## [Task to complete]
Where the records below reach the line containing "2022-05-03: 55 -> none", start transcribing, and end with the line containing "11 May 2022: none -> 58", exactly and with nothing else added.

## [Exercise data]
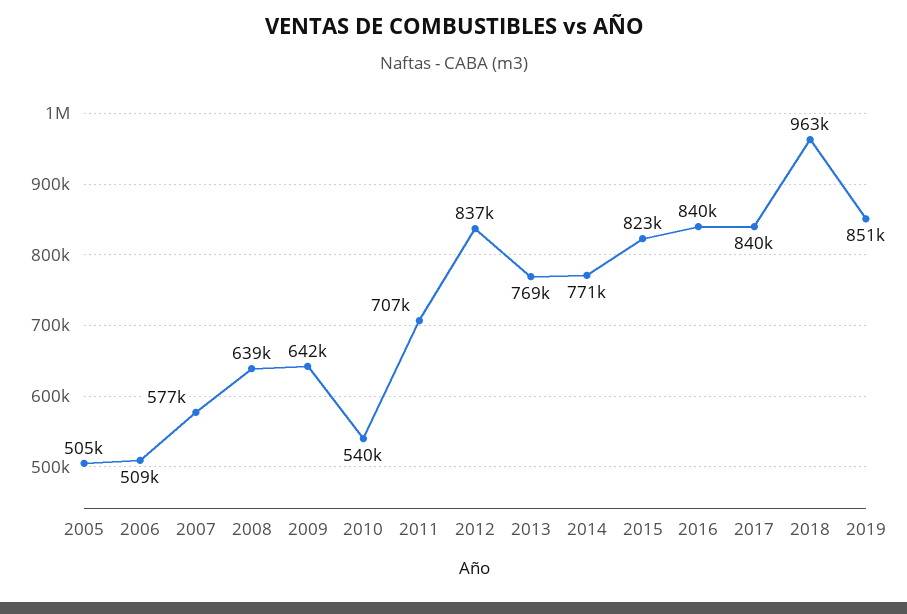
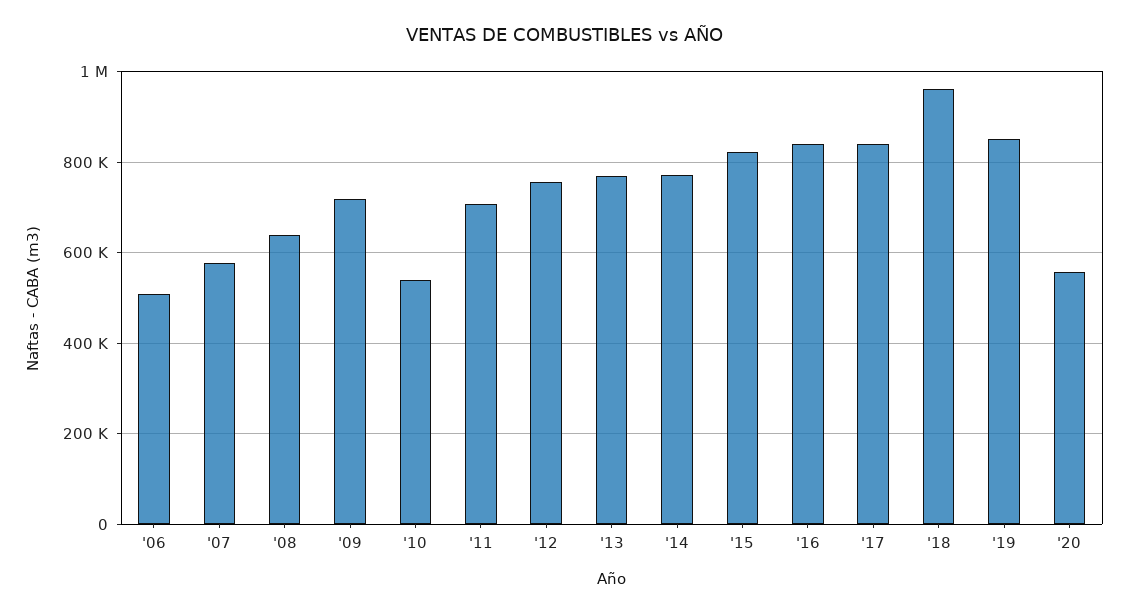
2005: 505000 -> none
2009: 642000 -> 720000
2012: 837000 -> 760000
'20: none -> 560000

* * *

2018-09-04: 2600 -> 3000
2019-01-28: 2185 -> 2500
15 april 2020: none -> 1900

--

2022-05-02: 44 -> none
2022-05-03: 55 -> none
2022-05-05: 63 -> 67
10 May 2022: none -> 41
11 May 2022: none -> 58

## [Task output]
2022-05-03: 55 -> none
2022-05-05: 63 -> 67
10 May 2022: none -> 41
11 May 2022: none -> 58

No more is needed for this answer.